I'd definitely like to have a proper wiki system eventually so that different groups can have their own information/resources. For the moment though, something like this seems like it'd be pretty reasonable to be a page on the Docs site? It's not a wiki, but to make any changes you'd just have to make a merge request on the repository. It's more process, but not really that onerous.
(Thanks for writing this up, by the way)
Seems like a good idea to me. Site integration is cool and a solid goal, but I don't think waiting for it should get in the way of doing things to make the community better. This could also possibly lead to some community resources, which I think are pretty important to a site like this.
Oooh... a wiki! I like wikis! I became quite expert at wikis over on Reddit (I created/revised/maintained FAQ-type wikis for three different subreddits in my time).
But aren't you just duplicating what already exists? I learned during my time working in IT that duplication always leads to problems: one copy gets updated, the other copy doesn't, and suddenly people don't know what's what.
We already have the documentation. One of Deimos' helpers (cfabbro, I think?) is currently working on updating this documentation to include more material, to reflect Tildes' changes since the documentation was first written.
I feel like your wiki is duplicating this official documentation.

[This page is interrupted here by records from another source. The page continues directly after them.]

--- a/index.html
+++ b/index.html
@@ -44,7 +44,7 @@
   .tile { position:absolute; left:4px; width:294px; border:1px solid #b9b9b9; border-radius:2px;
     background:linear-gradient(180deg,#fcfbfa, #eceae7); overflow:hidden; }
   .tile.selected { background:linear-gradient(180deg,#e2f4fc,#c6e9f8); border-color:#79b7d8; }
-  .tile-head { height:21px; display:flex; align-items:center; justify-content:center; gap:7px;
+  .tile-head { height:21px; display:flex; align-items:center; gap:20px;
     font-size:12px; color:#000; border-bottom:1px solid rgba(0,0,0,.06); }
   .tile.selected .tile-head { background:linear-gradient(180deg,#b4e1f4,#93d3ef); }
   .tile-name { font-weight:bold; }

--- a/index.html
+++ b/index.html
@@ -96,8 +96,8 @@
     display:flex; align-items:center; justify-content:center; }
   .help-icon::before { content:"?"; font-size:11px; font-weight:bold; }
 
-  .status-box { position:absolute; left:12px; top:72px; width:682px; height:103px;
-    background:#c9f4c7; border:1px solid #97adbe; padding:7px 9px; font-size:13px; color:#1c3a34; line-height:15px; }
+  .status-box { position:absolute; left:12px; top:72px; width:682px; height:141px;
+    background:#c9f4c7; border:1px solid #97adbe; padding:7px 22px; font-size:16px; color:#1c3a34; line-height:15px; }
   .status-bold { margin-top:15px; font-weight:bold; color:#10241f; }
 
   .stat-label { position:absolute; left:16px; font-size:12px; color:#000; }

Don't get me wrong - I would much prefer a wiki to the GitLab-based system Deimos is currently using. My fingers have been itching to write an FAQ-type page for Tildes, but that GitLab system is just a huge barrier for me as a non-developer. But I'm still wary of potential duplication.

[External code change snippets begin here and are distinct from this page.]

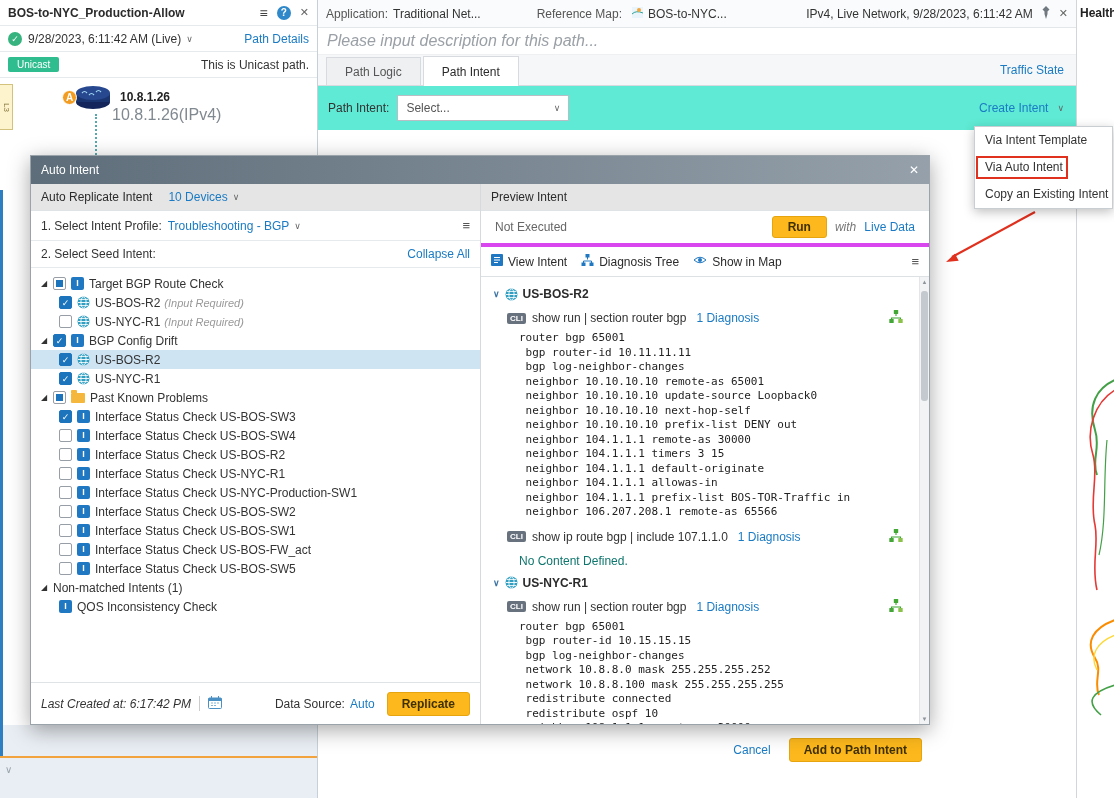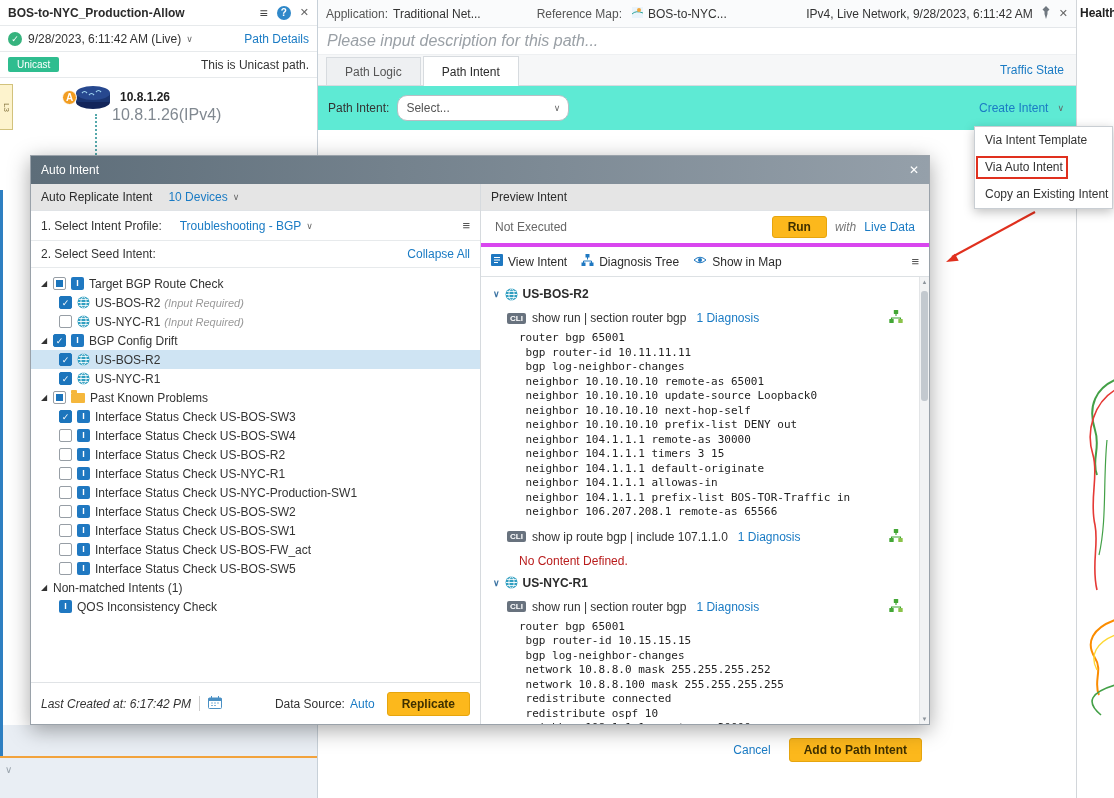--- a/index.html
+++ b/index.html
@@ -51,7 +51,7 @@
 .tab.active{background:#fff;color:#2b2b2b;height:30px;line-height:30px;margin-bottom:-1px;position:relative;z-index:2}
 .traffic-link{position:absolute;right:12px;top:8px}
 .intentbar{height:44px;display:flex;align-items:center;padding-left:10px;background:#5eead4}
-.sel{width:172px;height:26px;border:1px solid #b8bec4;border-radius:10px;display:flex;align-items:center;padding:0 8px;color:#555;margin-left:8px;cursor:pointer;background:#fff}
+.sel{width:172px;height:26px;border:1px solid #b8bec4;border-radius:0;display:flex;align-items:center;padding:0 8px;color:#555;margin-left:8px;cursor:pointer;background:#fff}
 .sel .caret-sm{margin-left:auto}
 .create-link{margin-left:auto;margin-right:12px;display:flex;align-items:center;gap:4px;cursor:pointer}
 

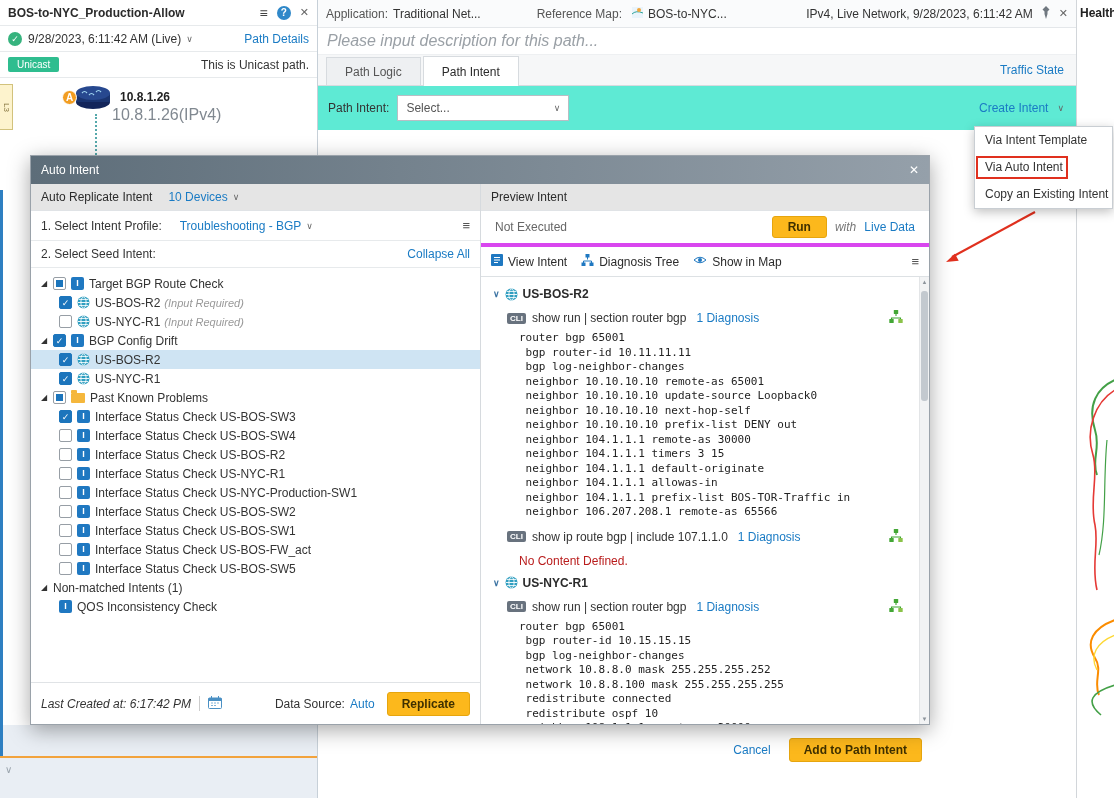--- a/index.html
+++ b/index.html
@@ -230,7 +230,7 @@
       </div>
       <div class="lc-profile">
         <span>1. Select Intent Profile:</span>
-        <a class="blue" style="margin-left:18px">Troubleshooting - BGP</a>
+        <a class="blue" style="margin-left:6px">Troubleshooting - BGP</a>
         <span class="caret-sm blue">∨</span>
         <span class="ic-hamb mlauto">≡</span>
       </div>

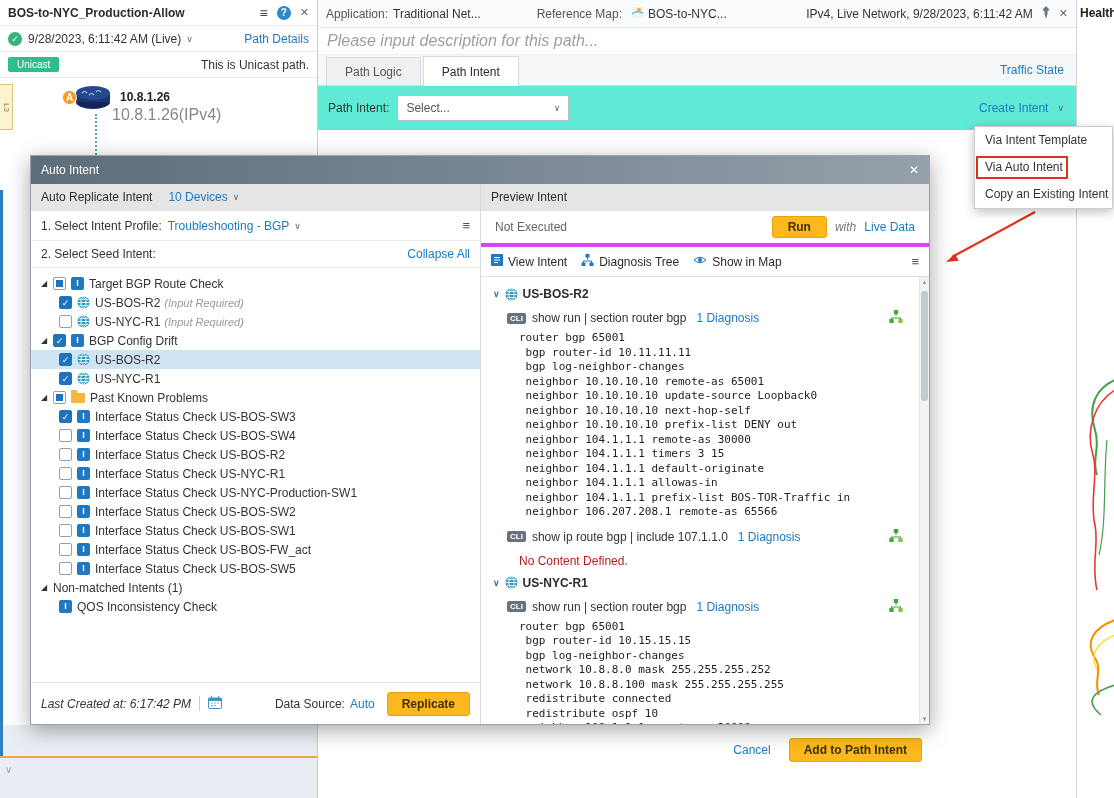--- a/index.html
+++ b/index.html
@@ -106,7 +106,7 @@
 .diag-link{margin-left:10px}
 .diag-icon{margin-left:auto;margin-right:26px;cursor:pointer}
 .pv-code{font-family:"DejaVu Sans Mono",monospace;font-size:11px;line-height:14.5px;color:#222;margin:4px 0 8px 26px;white-space:pre}
-.pv-empty{color:#b91c1c;margin:8px 12px 4px 26px}
+.pv-empty{color:#0f766e;margin:8px 12px 4px 26px}
 .pv-scroll{position:absolute;right:0;top:0;bottom:0;width:10px;background:#f2f3f4;border-left:1px solid #e3e5e7}
 .scroll-up,.scroll-down{position:absolute;left:0;width:9px;text-align:center;font-size:6px;color:#8d949b}
 .scroll-up{top:2px}.scroll-down{bottom:2px}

Ah. Okay. Don't mind me. I'll just... go away now...
If cfabbro's updates are good enough (and I see no reason to think they wouldn't be), there shouldn't be a need for an FAQ/help page. That's one reason I haven't pushed for it: because I know cfabbro's already doing it. Another reason is the technical hurdle of not knowing how to get text from my computer into GitLab, and not wanting to hassle other people just because I feel like writing an FAQ/help page.
Thanks for the offer.
If you want to contribute to docs I'm happy to either apply your changes for you (you can just e-mail them to me) or else talk you through getting set up with gitlab & git on whatever OS you're using.
I'll drop you a DM with my e-mail.
Oh, awesome! I'll have to familiarize myself with DokuWiki, but I would appreciate that. I'm on there with this same name, if that's all you need.
If I may, I think linking to Shirky's 'group enemy' and to the game of trust is a good idea. Those will help people to think better about online forums. They are a cornerstone of sorts for what Tildes is trying to become, making the issues of social forum governance easier for everyone to wrap their heads around.
Thanks for making this roundup, I'll be including it in the PMs to new invitees from now on. <3
The account recovery mechanism is really neat!
Only the has of my email address is saved, more sites should do it like that.
I was so impressed when I set up account recovery and read the privacy policy (I have never done that before, but this one was so short and simple). Tildes is definitely earning my respect.